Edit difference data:
■ ■ ■ ■ ■

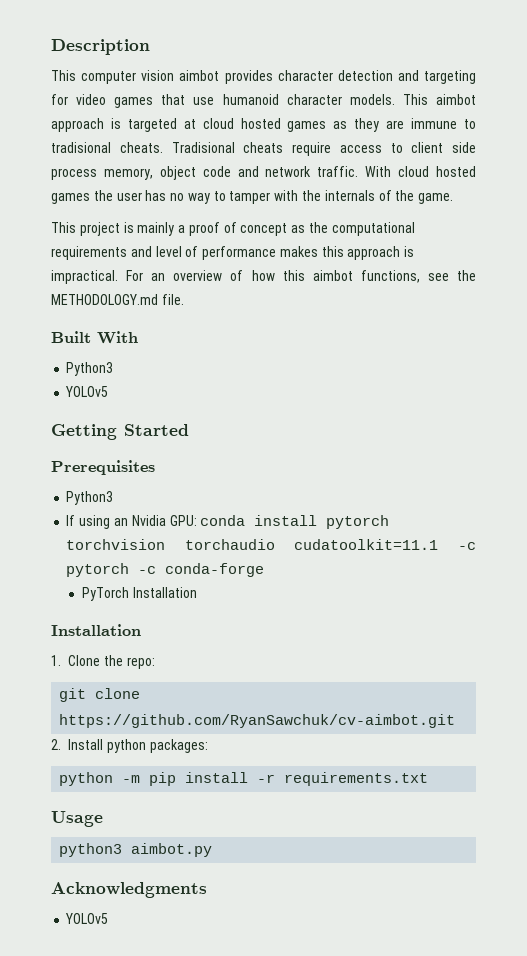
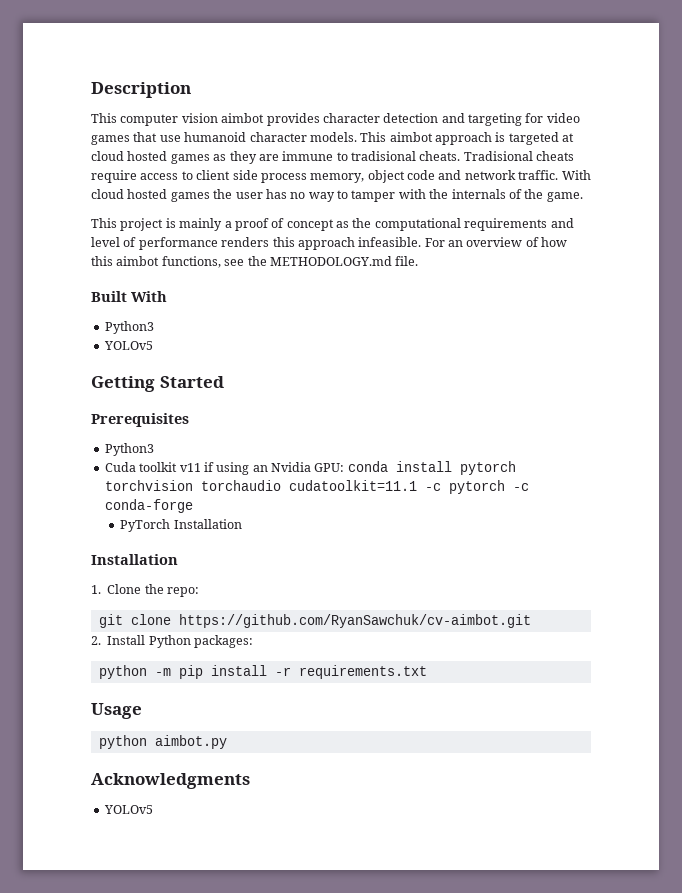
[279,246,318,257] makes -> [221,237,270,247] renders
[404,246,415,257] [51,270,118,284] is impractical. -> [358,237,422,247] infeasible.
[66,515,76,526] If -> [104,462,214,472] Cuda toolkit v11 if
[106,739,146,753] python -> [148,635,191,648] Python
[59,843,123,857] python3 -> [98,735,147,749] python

■ ■ ■ ■ ■

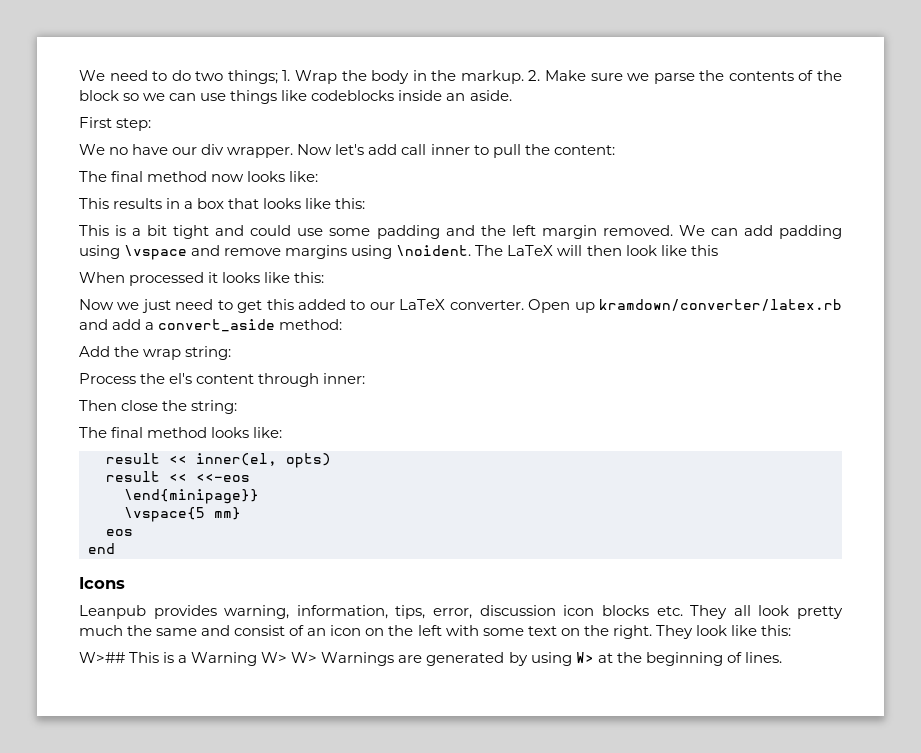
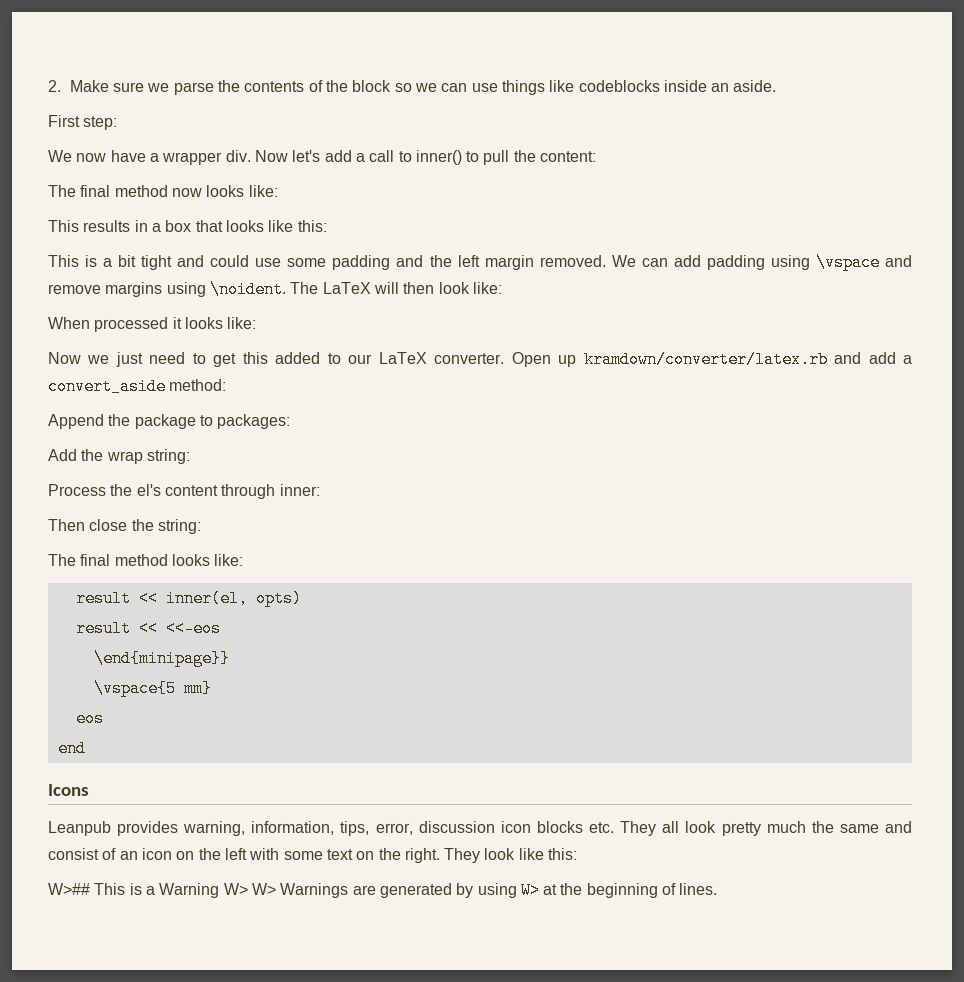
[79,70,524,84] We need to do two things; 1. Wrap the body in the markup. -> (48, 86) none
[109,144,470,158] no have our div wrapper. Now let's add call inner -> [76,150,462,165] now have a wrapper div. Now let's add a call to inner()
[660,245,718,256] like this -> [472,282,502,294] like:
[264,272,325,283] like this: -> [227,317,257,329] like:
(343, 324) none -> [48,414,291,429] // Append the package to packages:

■ ■ ■ ■ ■

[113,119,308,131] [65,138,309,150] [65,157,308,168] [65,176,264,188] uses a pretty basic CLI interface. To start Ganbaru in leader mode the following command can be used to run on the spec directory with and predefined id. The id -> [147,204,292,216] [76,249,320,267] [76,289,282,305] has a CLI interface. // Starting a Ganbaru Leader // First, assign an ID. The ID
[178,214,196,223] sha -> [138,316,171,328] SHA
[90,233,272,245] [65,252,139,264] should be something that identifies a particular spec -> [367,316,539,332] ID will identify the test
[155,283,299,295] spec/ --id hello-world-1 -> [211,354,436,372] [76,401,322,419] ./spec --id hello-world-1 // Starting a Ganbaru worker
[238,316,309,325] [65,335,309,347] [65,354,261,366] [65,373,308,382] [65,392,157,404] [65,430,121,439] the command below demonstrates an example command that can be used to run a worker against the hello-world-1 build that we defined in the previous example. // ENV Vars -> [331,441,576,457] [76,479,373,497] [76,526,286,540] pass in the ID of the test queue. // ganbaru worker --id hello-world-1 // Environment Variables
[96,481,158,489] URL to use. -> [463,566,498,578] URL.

■ ■ ■ ■ ■

Instructions for the task: Look above for the line with "[79,70,524,84] We need" and the line with "(343, 324) none", and reproduce exactly those two lines plus every line between, nothing more.

Answer section:
[79,70,524,84] We need to do two things; 1. Wrap the body in the markup. -> (48, 86) none
[109,144,470,158] no have our div wrapper. Now let's add call inner -> [76,150,462,165] now have a wrapper div. Now let's add a call to inner()
[660,245,718,256] like this -> [472,282,502,294] like:
[264,272,325,283] like this: -> [227,317,257,329] like:
(343, 324) none -> [48,414,291,429] // Append the package to packages:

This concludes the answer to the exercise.